• _Data records_:
====================

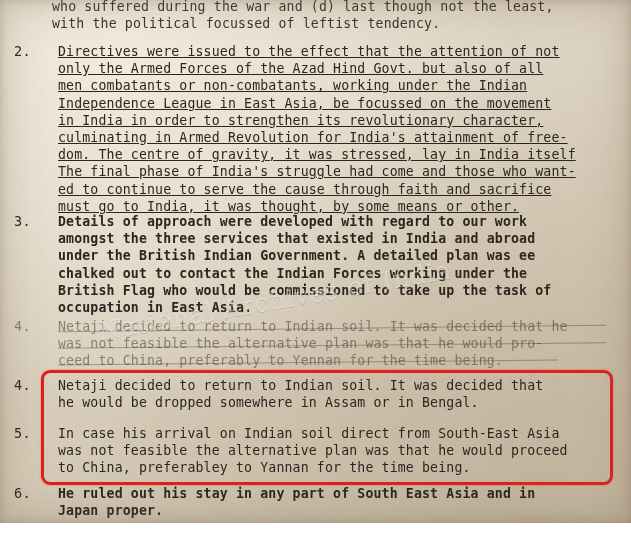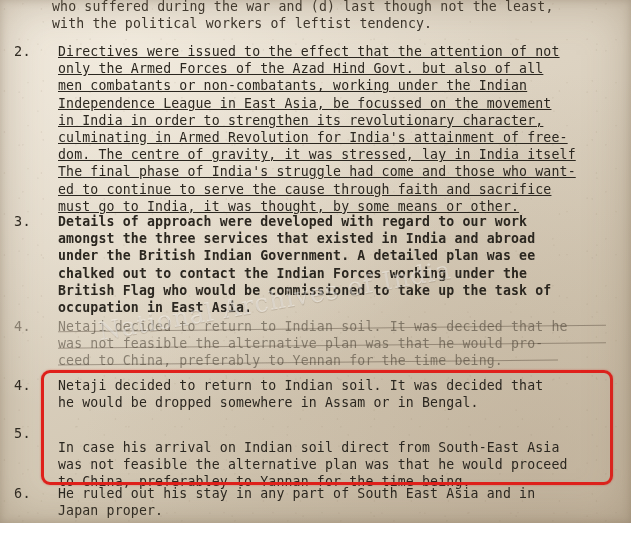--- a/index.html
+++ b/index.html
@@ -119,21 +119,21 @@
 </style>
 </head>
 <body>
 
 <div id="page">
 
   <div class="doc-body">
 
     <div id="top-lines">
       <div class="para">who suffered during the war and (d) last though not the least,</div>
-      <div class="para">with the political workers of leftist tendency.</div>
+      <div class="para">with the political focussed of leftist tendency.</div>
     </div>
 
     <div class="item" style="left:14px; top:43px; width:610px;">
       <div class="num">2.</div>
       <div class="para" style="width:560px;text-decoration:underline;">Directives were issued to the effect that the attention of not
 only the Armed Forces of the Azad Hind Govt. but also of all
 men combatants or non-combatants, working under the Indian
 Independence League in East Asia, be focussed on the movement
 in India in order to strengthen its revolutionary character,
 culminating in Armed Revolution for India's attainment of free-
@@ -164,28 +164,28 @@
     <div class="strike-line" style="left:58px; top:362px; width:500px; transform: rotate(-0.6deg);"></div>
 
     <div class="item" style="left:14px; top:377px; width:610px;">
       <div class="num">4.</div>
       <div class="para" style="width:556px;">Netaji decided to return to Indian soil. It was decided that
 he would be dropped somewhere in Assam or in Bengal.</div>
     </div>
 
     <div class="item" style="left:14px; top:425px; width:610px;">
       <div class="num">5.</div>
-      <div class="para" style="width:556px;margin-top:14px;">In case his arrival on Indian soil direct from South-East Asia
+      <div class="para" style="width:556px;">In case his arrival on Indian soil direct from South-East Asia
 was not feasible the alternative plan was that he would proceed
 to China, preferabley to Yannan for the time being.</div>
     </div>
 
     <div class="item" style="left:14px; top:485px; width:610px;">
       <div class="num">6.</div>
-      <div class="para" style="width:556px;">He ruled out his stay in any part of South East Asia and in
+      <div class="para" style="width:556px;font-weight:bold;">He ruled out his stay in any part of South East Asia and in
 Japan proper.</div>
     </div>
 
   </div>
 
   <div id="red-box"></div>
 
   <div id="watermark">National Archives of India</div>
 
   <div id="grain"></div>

====================

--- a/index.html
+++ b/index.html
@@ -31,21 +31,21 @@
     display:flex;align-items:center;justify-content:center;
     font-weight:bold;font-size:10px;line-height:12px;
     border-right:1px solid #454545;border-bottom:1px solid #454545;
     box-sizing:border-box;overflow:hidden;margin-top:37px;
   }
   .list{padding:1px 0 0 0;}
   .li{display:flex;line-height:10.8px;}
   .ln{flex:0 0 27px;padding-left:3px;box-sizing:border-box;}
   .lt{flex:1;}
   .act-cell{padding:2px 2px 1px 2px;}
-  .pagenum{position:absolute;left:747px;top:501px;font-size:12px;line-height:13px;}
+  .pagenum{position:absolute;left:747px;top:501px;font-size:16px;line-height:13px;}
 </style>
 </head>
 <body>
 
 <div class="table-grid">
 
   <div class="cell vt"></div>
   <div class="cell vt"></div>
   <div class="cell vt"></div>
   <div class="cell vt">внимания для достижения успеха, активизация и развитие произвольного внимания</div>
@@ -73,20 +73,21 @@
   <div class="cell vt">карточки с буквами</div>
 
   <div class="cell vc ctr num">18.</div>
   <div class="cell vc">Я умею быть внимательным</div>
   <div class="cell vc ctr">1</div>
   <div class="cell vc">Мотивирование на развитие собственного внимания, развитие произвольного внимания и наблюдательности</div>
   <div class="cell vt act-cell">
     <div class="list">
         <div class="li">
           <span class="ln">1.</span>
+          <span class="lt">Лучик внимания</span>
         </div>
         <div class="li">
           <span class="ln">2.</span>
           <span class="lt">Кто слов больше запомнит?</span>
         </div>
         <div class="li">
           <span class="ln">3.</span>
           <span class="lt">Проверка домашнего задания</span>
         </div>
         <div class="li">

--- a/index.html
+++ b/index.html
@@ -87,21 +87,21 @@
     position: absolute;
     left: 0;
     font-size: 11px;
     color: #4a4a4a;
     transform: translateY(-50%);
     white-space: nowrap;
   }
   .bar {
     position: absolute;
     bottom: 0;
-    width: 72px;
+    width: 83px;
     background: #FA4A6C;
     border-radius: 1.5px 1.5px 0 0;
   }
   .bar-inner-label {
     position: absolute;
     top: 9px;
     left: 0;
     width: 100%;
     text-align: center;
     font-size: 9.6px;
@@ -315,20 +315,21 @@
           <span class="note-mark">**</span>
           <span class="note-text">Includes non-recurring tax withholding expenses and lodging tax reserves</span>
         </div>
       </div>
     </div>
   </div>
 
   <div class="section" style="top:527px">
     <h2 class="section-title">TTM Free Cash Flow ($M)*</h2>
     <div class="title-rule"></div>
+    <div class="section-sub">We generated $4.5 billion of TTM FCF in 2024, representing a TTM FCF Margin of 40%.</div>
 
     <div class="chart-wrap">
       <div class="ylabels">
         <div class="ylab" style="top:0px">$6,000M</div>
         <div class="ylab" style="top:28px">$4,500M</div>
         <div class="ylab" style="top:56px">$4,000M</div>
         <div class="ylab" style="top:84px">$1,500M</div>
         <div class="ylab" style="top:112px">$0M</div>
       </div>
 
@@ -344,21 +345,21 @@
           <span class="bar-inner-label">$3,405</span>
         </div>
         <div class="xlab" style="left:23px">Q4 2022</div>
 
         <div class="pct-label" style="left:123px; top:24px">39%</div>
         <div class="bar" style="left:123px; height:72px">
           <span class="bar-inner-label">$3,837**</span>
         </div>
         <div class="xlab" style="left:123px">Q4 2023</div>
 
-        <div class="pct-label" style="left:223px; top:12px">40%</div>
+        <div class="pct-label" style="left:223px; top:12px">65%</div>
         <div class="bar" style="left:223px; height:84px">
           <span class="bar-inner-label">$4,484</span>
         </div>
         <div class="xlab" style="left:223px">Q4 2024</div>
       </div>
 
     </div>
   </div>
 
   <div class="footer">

====================

• _What to produce_: Every line from the line containing "-73,20 +73,21 @@" through the line containing "-87,21 +87,21 @@" in the records above must be retyped exactly. Leave out the rest.

• _Expected answer_:
@@ -73,20 +73,21 @@
   <div class="cell vt">карточки с буквами</div>
 
   <div class="cell vc ctr num">18.</div>
   <div class="cell vc">Я умею быть внимательным</div>
   <div class="cell vc ctr">1</div>
   <div class="cell vc">Мотивирование на развитие собственного внимания, развитие произвольного внимания и наблюдательности</div>
   <div class="cell vt act-cell">
     <div class="list">
         <div class="li">
           <span class="ln">1.</span>
+          <span class="lt">Лучик внимания</span>
         </div>
         <div class="li">
           <span class="ln">2.</span>
           <span class="lt">Кто слов больше запомнит?</span>
         </div>
         <div class="li">
           <span class="ln">3.</span>
           <span class="lt">Проверка домашнего задания</span>
         </div>
         <div class="li">

--- a/index.html
+++ b/index.html
@@ -87,21 +87,21 @@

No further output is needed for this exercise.